§ EXERCISE INSTRUCTIONS: Give back the full listing, character for character, with no pictures.

§ MATERIAL FOR THE TASK:
= Beginning of Section =

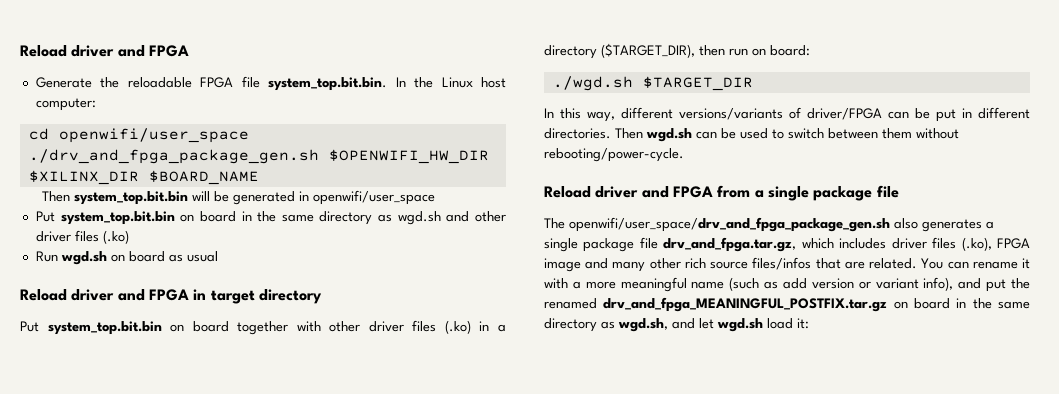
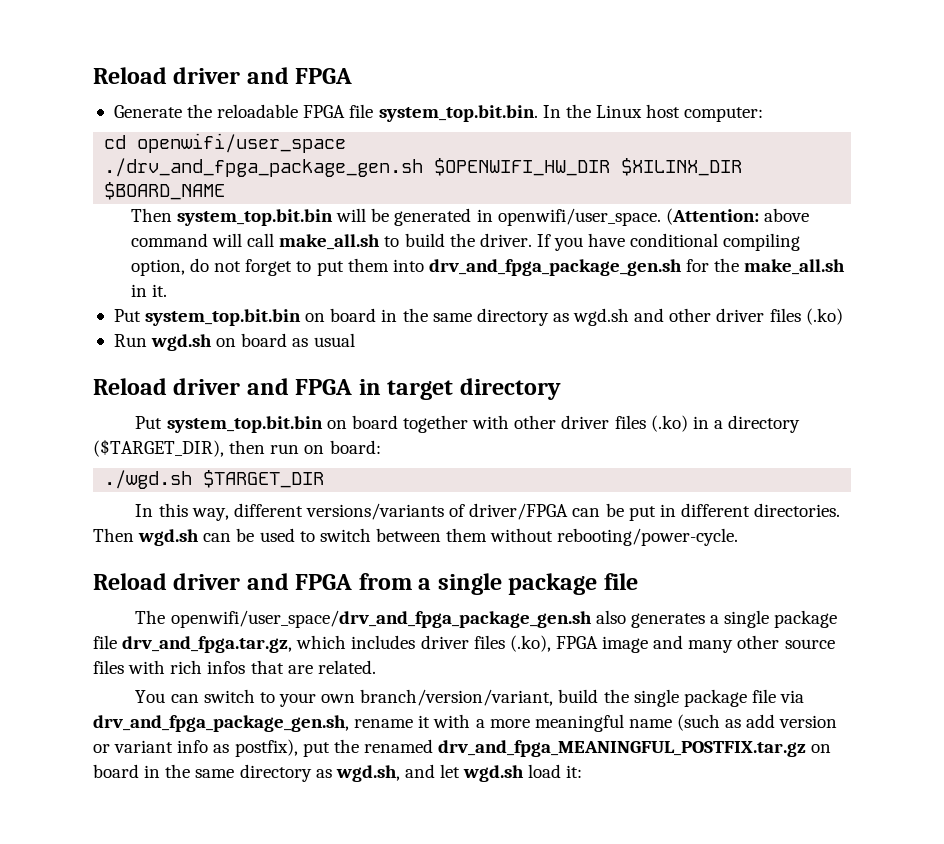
[312,190,435,205] openwifi/user_space -> [497,208,809,226] [130,233,801,251] [130,258,846,276] [130,284,168,297] openwifi/user_space. (Attention: above command will call make_all.sh to build the driver. If you have conditional compiling option, do not forget to put them into drv_and_fpga_package_gen.sh for the make_all.sh in it.
[684,257,812,270] rich source files/infos -> [784,639,835,649] [93,660,246,674] source files with rich infos
(918, 263) none -> (376, 667) //
(969, 265) none -> [203,689,805,707] [93,715,349,732] switch to your own branch/version/variant, build the single package file via drv_and_fpga_package_gen.sh,
[923,277,982,291] info), and -> [177,739,298,757] info as postfix),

= End of Section =

§ SOLUTION TO THIS EXERCISE:
[312,190,435,205] openwifi/user_space -> [497,208,809,226] [130,233,801,251] [130,258,846,276] [130,284,168,297] openwifi/user_space. (Attention: above command will call make_all.sh to build the driver. If you have conditional compiling option, do not forget to put them into drv_and_fpga_package_gen.sh for the make_all.sh in it.
[684,257,812,270] rich source files/infos -> [784,639,835,649] [93,660,246,674] source files with rich infos
(918, 263) none -> (376, 667) //
(969, 265) none -> [203,689,805,707] [93,715,349,732] switch to your own branch/version/variant, build the single package file via drv_and_fpga_package_gen.sh,
[923,277,982,291] info), and -> [177,739,298,757] info as postfix),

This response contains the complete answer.